From 4b166d94219aa54bd5e2e96a35c0579ad207aa1a Mon Sep 17 00:00:00 2001
From: Dai Sugimori <daisuke.sugimori@elastic.co>
Date: Wed, 4 Sep 2024 19:55:56 +0900
Subject: [PATCH] [DOCS] Add docs for new Lucene's filters for Japanese text.
 (#112356)

(cherry picked from commit 2982fc61e81fa23ed03f7b51854af9f5352666bb)
---
 docs/plugins/analysis-kuromoji.asciidoc | 120 ++++++++++++++++++++++++
 1 file changed, 120 insertions(+)

diff --git a/docs/plugins/analysis-kuromoji.asciidoc b/docs/plugins/analysis-kuromoji.asciidoc
index 1f114e9ad9ed6..b1d1d5a751057 100644
--- a/docs/plugins/analysis-kuromoji.asciidoc
+++ b/docs/plugins/analysis-kuromoji.asciidoc
@@ -624,3 +624,123 @@ Which results in:
   } ]
 }
 --------------------------------------------------
+
+[[analysis-kuromoji-hiragana-uppercase]]
+==== `hiragana_uppercase` token filter
+
+The `hiragana_uppercase` token filter normalizes small letters (捨て仮名) in hiragana into standard letters.
+This filter is useful if you want to search against old style Japanese text such as
+patents, legal documents, contract policies, etc.
+
+For example:
+
+[source,console]
+--------------------------------------------------
+PUT kuromoji_sample
+{
+  "settings": {
+    "index": {
+      "analysis": {
+        "analyzer": {
+          "my_analyzer": {
+            "tokenizer": "kuromoji_tokenizer",
+            "filter": [
+              "hiragana_uppercase"
+            ]
+          }
+        }
+      }
+    }
+  }
+}
+
+GET kuromoji_sample/_analyze
+{
+  "analyzer": "my_analyzer",
+  "text": "ちょっとまって"
+}
+--------------------------------------------------
+
+Which results in:
+
+[source,console-result]
+--------------------------------------------------
+{
+  "tokens": [
+    {
+      "token": "ちよつと",
+      "start_offset": 0,
+      "end_offset": 4,
+      "type": "word",
+      "position": 0
+    },
+    {
+      "token": "まつ",
+      "start_offset": 4,
+      "end_offset": 6,
+      "type": "word",
+      "position": 1
+    },
+    {
+      "token": "て",
+      "start_offset": 6,
+      "end_offset": 7,
+      "type": "word",
+      "position": 2
+    }
+  ]
+}
+--------------------------------------------------
+
+[[analysis-kuromoji-katakana-uppercase]]
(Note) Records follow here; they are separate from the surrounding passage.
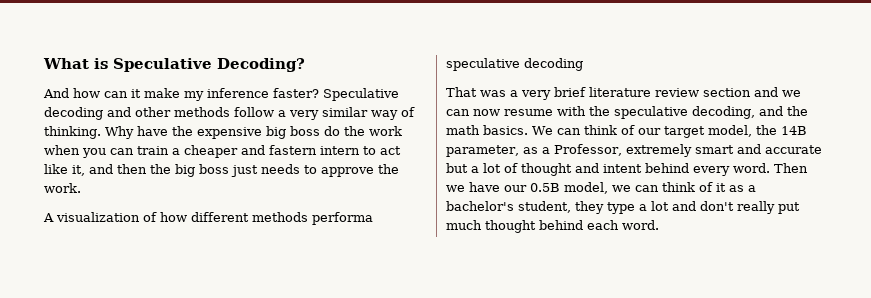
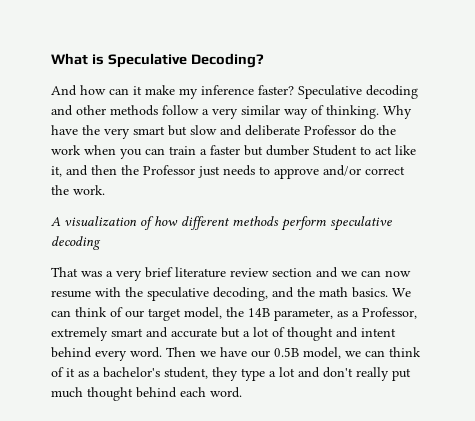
- Why have the expensive big boss do the work when you can train a cheaper and fastern intern to act like it, and then the big boss just needs to approve the work.
+ Why have the very smart but slow and deliberate Professor do the work when you can train a faster but dumber Student to act like it, and then the Professor just needs to approve and/or correct the work.
- A visualization of how different methods performa speculative decoding
+ A visualization of how different methods perform speculative decoding

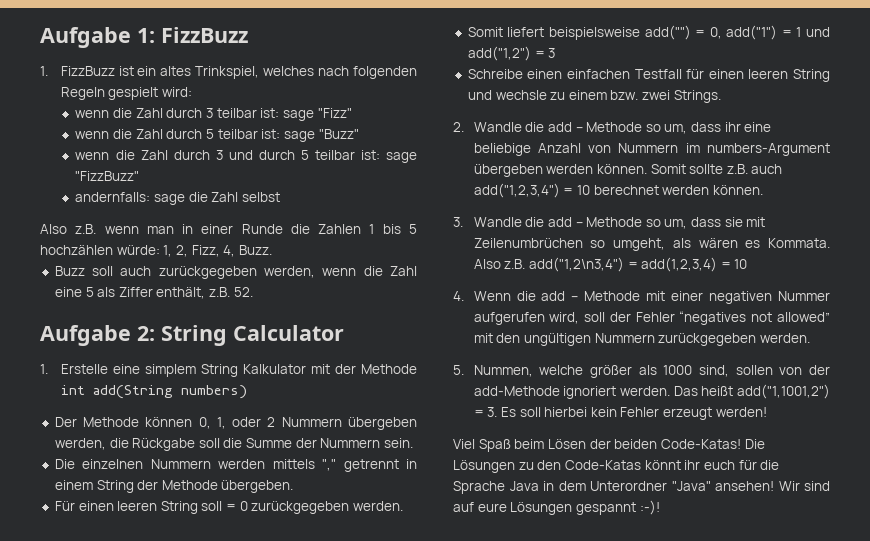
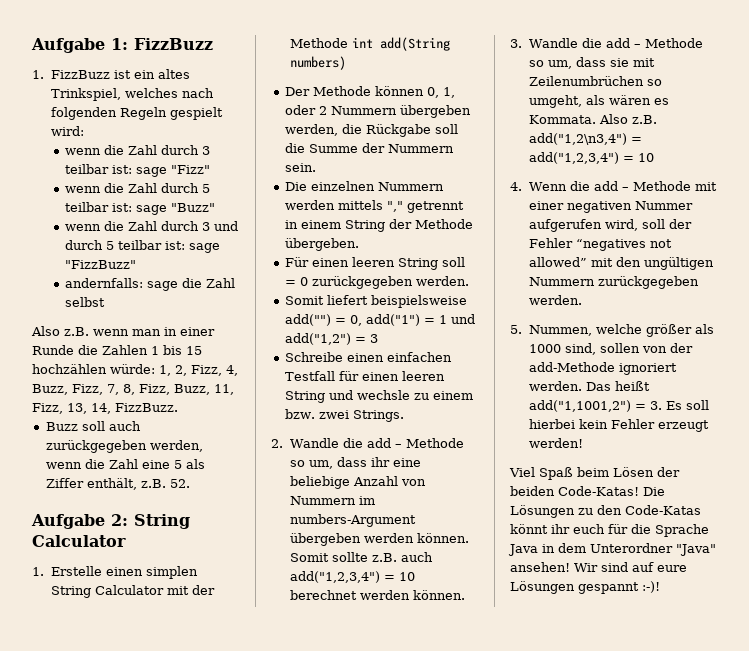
- Also z.B. wenn man in einer Runde die Zahlen 1 bis 5 hochzählen würde: 1, 2, Fizz, 4, Buzz.
+ Also z.B. wenn man in einer Runde die Zahlen 1 bis 15 hochzählen würde: 1, 2, Fizz, 4, Buzz, Fizz, 7, 8, Fizz, Buzz, 11, Fizz, 13, 14, FizzBuzz.
- 1. Erstelle eine simplem String Kalkulator mit der Methode int add(String numbers)
+ 1. Erstelle einen simplen String Calculator mit der Methode int add(String numbers)
- Also z.B. add("1,2\n3,4") = add(1,2,3,4) = 10
+ Also z.B. add("1,2\n3,4") = add("1,2,3,4") = 10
+==== `katakana_uppercase` token filter
+
+The `katakana_uppercase` token filter normalizes small letters (捨て仮名) in katakana into standard letters.
+This filter is useful if you want to search against old style Japanese text such as
+patents, legal documents, contract policies, etc.
+
+For example:
+
+[source,console]
+--------------------------------------------------
+PUT kuromoji_sample
+{
+  "settings": {
+    "index": {
+      "analysis": {
+        "analyzer": {
+          "my_analyzer": {
+            "tokenizer": "kuromoji_tokenizer",
+            "filter": [
+              "katakana_uppercase"
+            ]
+          }
+        }
+      }
+    }
+  }
+}
+
+GET kuromoji_sample/_analyze
+{
+  "analyzer": "my_analyzer",
+  "text": "ストップウォッチ"
+}
+--------------------------------------------------
+
+Which results in:
+
+[source,console-result]
+--------------------------------------------------
+{
+  "tokens": [
+    {
+      "token": "ストツプウオツチ",
+      "start_offset": 0,
+      "end_offset": 8,
+      "type": "word",
+      "position": 0
+    }
+  ]
+}
+--------------------------------------------------